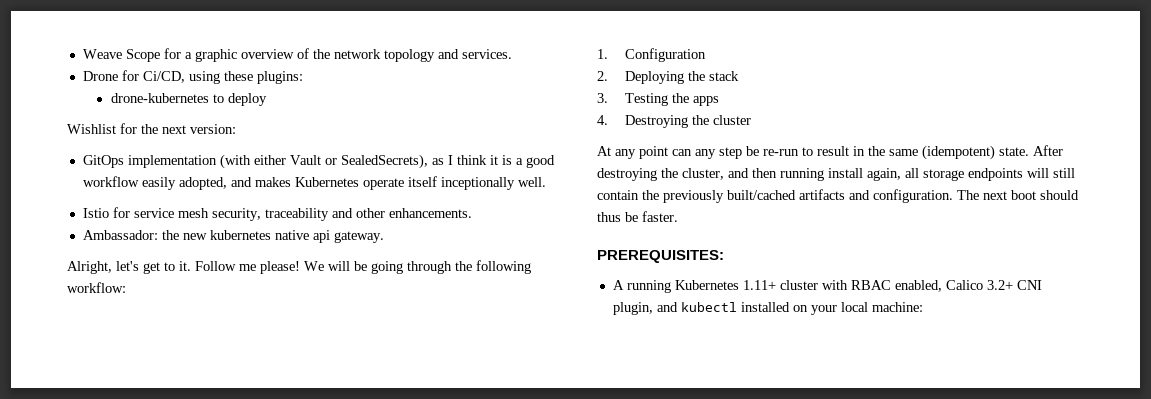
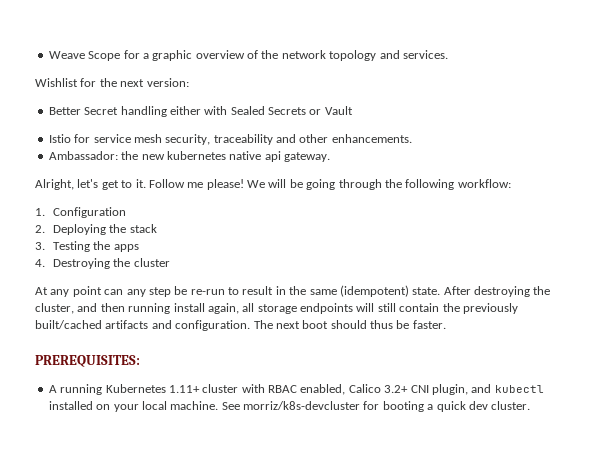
[82,70,303,84] [110,93,267,106] // Drone for Ci/CD, using these plugins: // drone-kubernetes to deploy -> (448, 54) none
[82,154,555,169] [82,176,546,190] GitOps implementation (with either Vault or SealedSecrets), as I think it is a good workflow easily adopted, and makes Kubernetes operate itself inceptionally well. -> [48,106,353,117] Better Secret handling either with Sealed Secrets or Vault
[871,302,923,312] machine: -> [170,401,531,412] machine. See morriz/k8s-devcluster for booting a quick dev cluster.

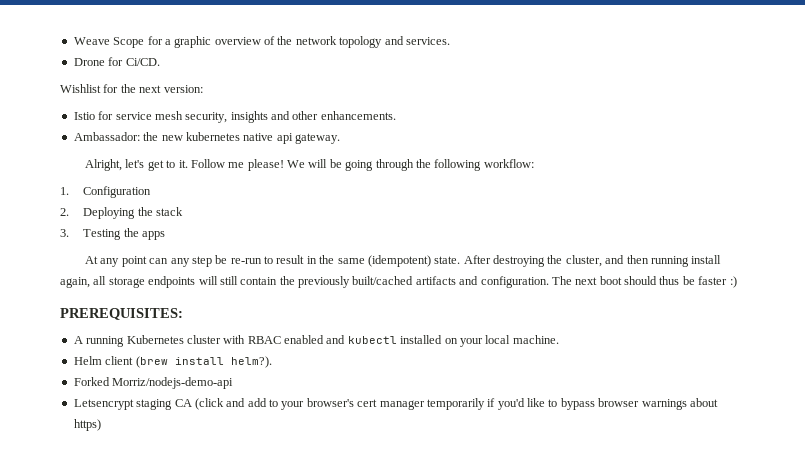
(448, 54) none -> [73,57,160,66] // Drone for Ci/CD.
[48,106,353,117] // Better Secret handling either with Sealed Secrets or Vault -> (203, 89) none
[213,134,273,145] traceability -> [230,111,268,123] insights
[35,258,170,269] // 4. Destroying the cluster -> (165, 235) none
[412,320,446,329] faster. -> [698,276,737,288] faster :)
[168,385,200,393] 1.11+ -> (184, 339) none
[300,384,468,395] enabled, Calico 3.2+ CNI plugin, -> [284,335,324,344] enabled
[221,401,531,412] See morriz/k8s-devcluster for booting a quick dev cluster. -> [73,356,272,368] [73,377,234,389] [73,398,718,410] [73,419,101,431] // Helm client (brew install helm?). // Forked Morriz/nodejs-demo-api // Letsencrypt staging CA (click and add to your browser's cert manager temporarily if you'd like to bypass browser warnings about https)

····················

# [What is expected]
Give every line of the records above again, exactly, and omit the pictures.

# [Written answer]
[82,70,303,84] [110,93,267,106] // Drone for Ci/CD, using these plugins: // drone-kubernetes to deploy -> (448, 54) none
[82,154,555,169] [82,176,546,190] GitOps implementation (with either Vault or SealedSecrets), as I think it is a good workflow easily adopted, and makes Kubernetes operate itself inceptionally well. -> [48,106,353,117] Better Secret handling either with Sealed Secrets or Vault
[871,302,923,312] machine: -> [170,401,531,412] machine. See morriz/k8s-devcluster for booting a quick dev cluster.

(448, 54) none -> [73,57,160,66] // Drone for Ci/CD.
[48,106,353,117] // Better Secret handling either with Sealed Secrets or Vault -> (203, 89) none
[213,134,273,145] traceability -> [230,111,268,123] insights
[35,258,170,269] // 4. Destroying the cluster -> (165, 235) none
[412,320,446,329] faster. -> [698,276,737,288] faster :)
[168,385,200,393] 1.11+ -> (184, 339) none
[300,384,468,395] enabled, Calico 3.2+ CNI plugin, -> [284,335,324,344] enabled
[221,401,531,412] See morriz/k8s-devcluster for booting a quick dev cluster. -> [73,356,272,368] [73,377,234,389] [73,398,718,410] [73,419,101,431] // Helm client (brew install helm?). // Forked Morriz/nodejs-demo-api // Letsencrypt staging CA (click and add to your browser's cert manager temporarily if you'd like to bypass browser warnings about https)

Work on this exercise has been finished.